BIJAKAWEB: Platform Berbasis Web Untuk Deteksi Hate Speech Pada Komentar Berita Bahasa Indonesia

Penulis

  • Moh. Firdaus Universitas Prasetya Mulya, Kabupaten Tangerang
  • Permata Nur Miftahur Rizki Universitas Prasetya Mulya, Kabupaten Tangerang

DOI:

https://doi.org/10.25126/jtiik.1148719

Kata Kunci:

IndoBERT, Ujaran Kebencian, Django, Web Scrapping, Portal Berita

Abstrak

Jumlah pengguna internet di Indonesia telah mencapai lebih dari 221 juta jiwa, mayoritas penduduk Indonesia menggunakan internet dengan tujuan agar tetap update dengan berita terbaru. Detik, Kompas, dan CNNIndonesia merupakan portal berita daring favorit sebagian besar penduduk Indonesia. Fitur komentar pada portal berita yang ada saat ini memungkinkan pembaca berita dapat memberikan umpan-balik terhadap berita, namun sering kali tidak terkontrol, memicu munculnya ujaran kebencian. Meskipun tersedia fitur moderasi seperti "Laporkan", pendekatan manual ini sering kali lambat dan kurang efektif. Penelitian ini bertujuan untuk mengembangkan sistem deteksi otomatis terhadap ujaran kebencian pada komentar berita daring. Proses penelitian dimulai dengan scraping lebih dari 15 ribu data komentar dari portal berita menggunakan library Python, dilanjutkan dengan pelabelan manual ke dalam dua kategori: “Hate” dan “Non-Hate,” dengan jumlah data yang berhasil dilabeli sebanyak 11.478, yang dibagi ke dalam dua kelas seimbang. Dataset yang telah berlabel kemudian digunakan untuk fine-tuning model IndoBERT selama 14 epoch, dengan akurasi terbaik sebesar 95,91% yang dicapai pada epoch ke-14. Model dengan akurasi terbaik diimplementasikan pada platform web yang diberi nama BijakaWeb (Web Bijak Dalam Berkomentar) dengan menggunakan framework Django. Penelitian ini menghasilkan beberapa kontribusi penting, termasuk tersedianya dataset baru untuk penelitian relevan, model fine-tuned IndoBERT baru yang dapat diakses publik di HuggingFace, serta pengembangan platform Website Bijaka dengan menggunakan framework fullstack Django yang mampu melakukan scraping dan prediksi ujaran kebencian secara real-time.
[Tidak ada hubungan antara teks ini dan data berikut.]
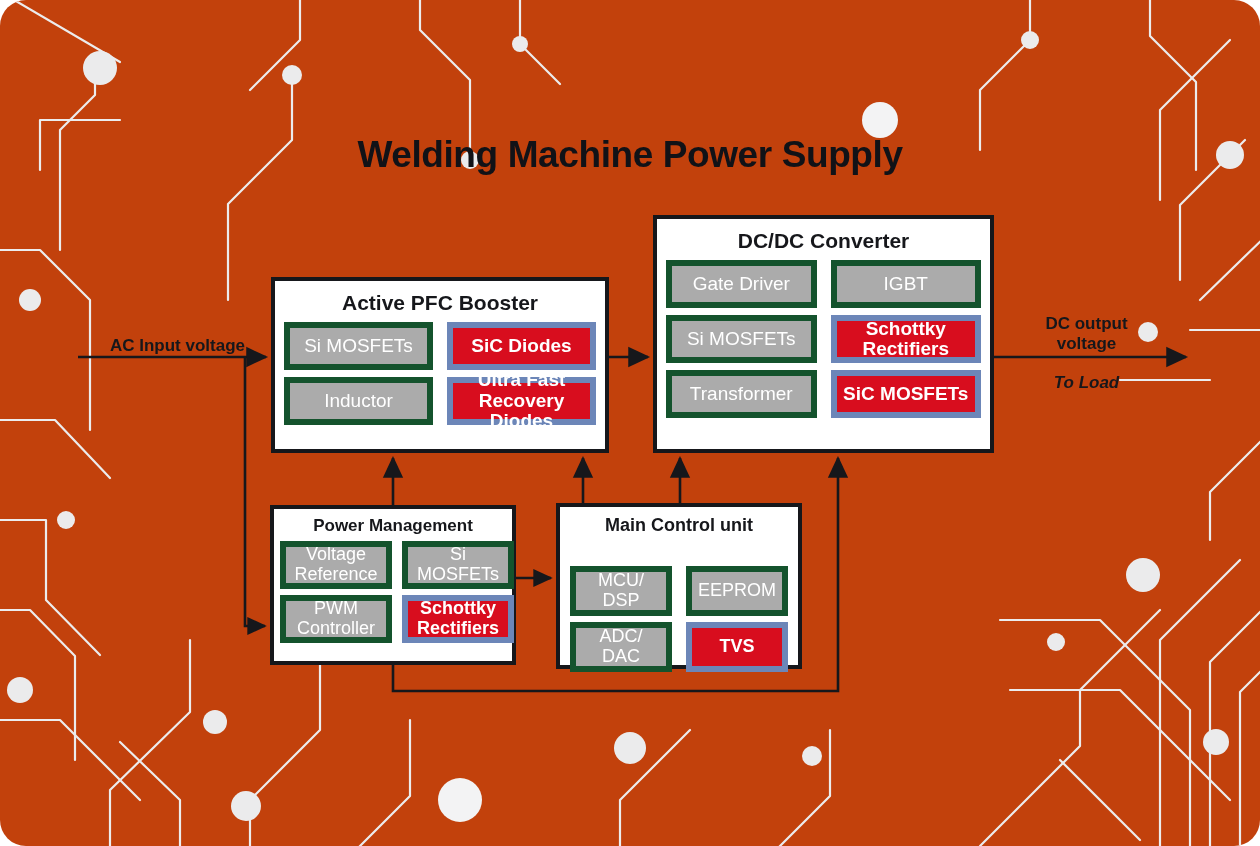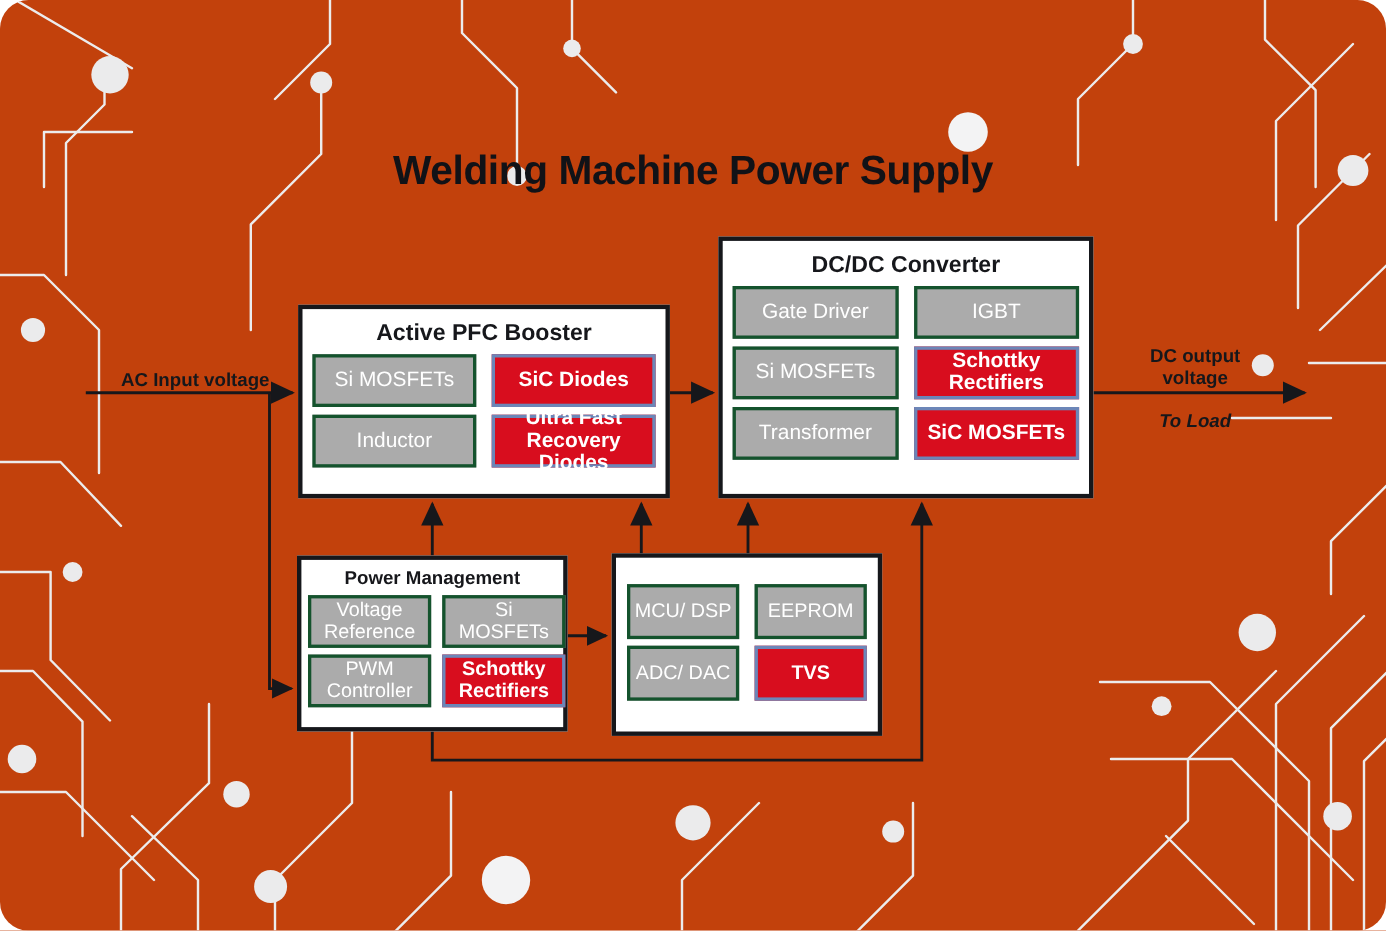--- a/index.html
+++ b/index.html
@@ -48,7 +48,7 @@
     box-sizing:border-box;
   }
   .cell{
-    border:3px solid #14532d;
+    border:6px solid #14532d;
     box-sizing:border-box;
     display:flex;align-items:center;justify-content:center;
     text-align:center;

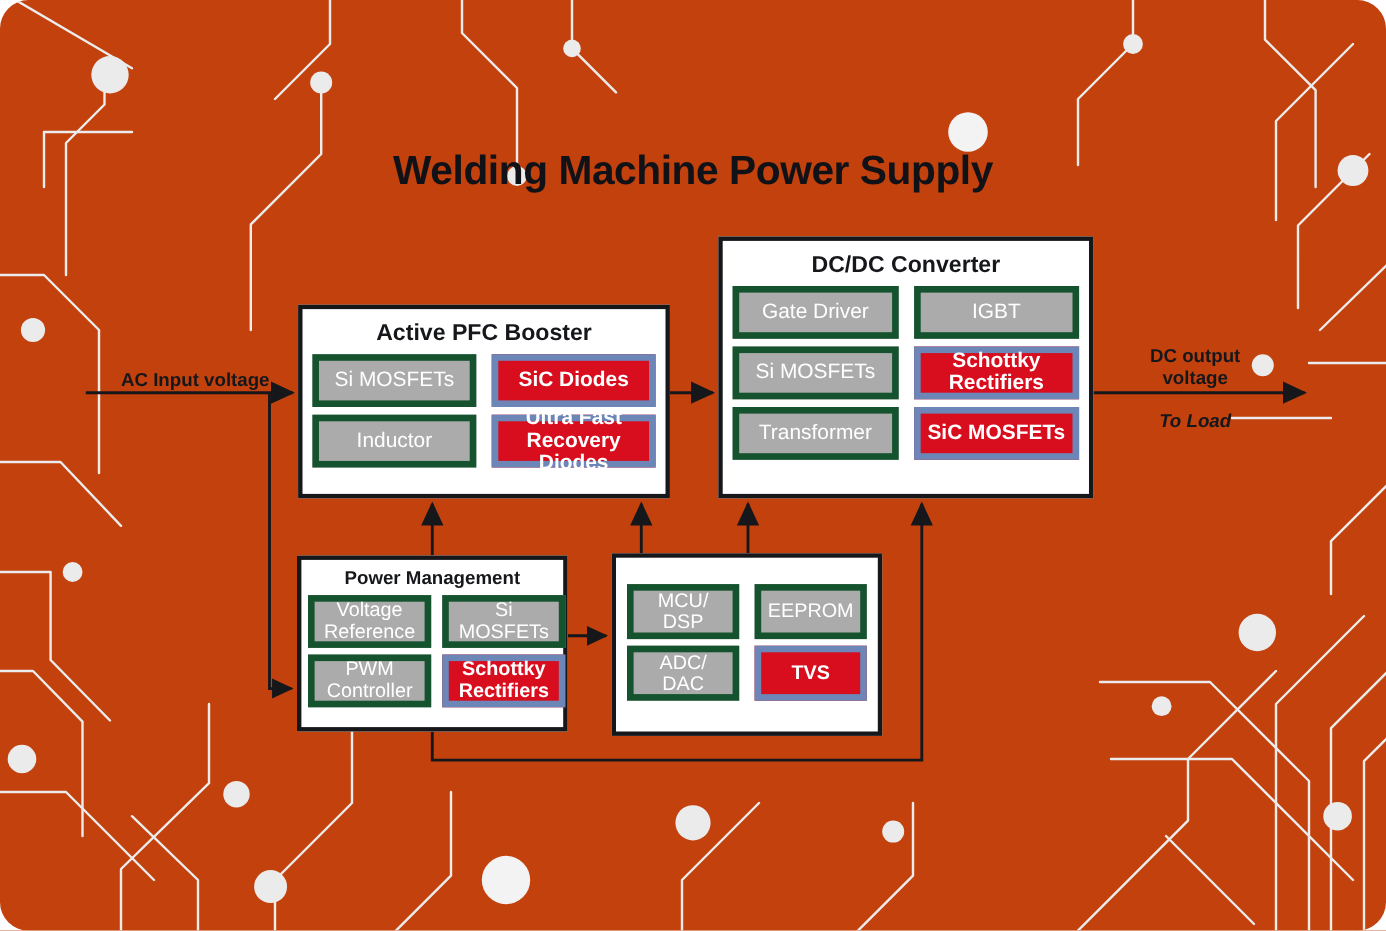--- a/index.html
+++ b/index.html
@@ -264,6 +264,7 @@
   </div>
 
   <div class="block" id="mcu">
+    <div class="block-title">Main Control unit</div>
     <div class="grid">
         <div class="cell gray">MCU/
 DSP</div>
Harapannya, penelitian ini dapat membantu portal berita dalam moderasi komentar berita daring dalam melawan komentar yang mengandung ujaran dan menyediakan model yang dapat digunakan serta diadaptasi oleh platform berita daring lainnya untuk mencegah penyebaran ujaran kebencian di internet.

 

Abstract

 

The number of internet users in Indonesia has surpassed 221 million, with the majority of the population using the internet to stay updated with the latest news. Detik, Kompas, and CNNIndonesia are among the most popular online news portals for many Indonesians. The comment features on these news portals allow readers to provide feedback on news articles; however, this is often unregulated, leading to the spread of hate speech. Although moderation features like "Report" are available, these manual approaches are often slow and ineffective. This study aims to develop an automatic detection system for hate speech in online news comments. The research process began by scraping over 15,000 comment data from news portals using Python libraries, followed by manually labeling the comments into two categories: "Hate" and "Non-Hate." A total of 11,478 labeled data points were obtained, which were divided into two balanced classes. The labeled dataset was then used to fine-tune the IndoBERT model over 14 epochs, with the best accuracy of 95.91% achieved on the 14th epoch. The model with the best accuracy was implemented on a web platform named BijakaWeb (Web Bijak Dalam Berkomentar) using Django fullstack framework. This research has produced several significant contributions, including the availability of a new dataset for relevant research, a fine-tuned IndoBERT model accessible to the public on HuggingFace, and the development of the BijakaWeb platform using the full-stack Django framework, capable of real-time scraping and hate speech prediction. It is hoped that this research can assist news portals in moderating online news comments to combat hate speech and provide a model that can be used and adapted by other online news platforms to prevent the spread of hate speech on the internet.

 

Downloads

Download data is not yet available.

Referensi

ARUMI, E.R. AND SUKMASETYA, P., 2020. Exploiting Web Scraping for Education News Analysis Using Depth-First Search Algorithm. Jurnal Online Informatika, 5(1).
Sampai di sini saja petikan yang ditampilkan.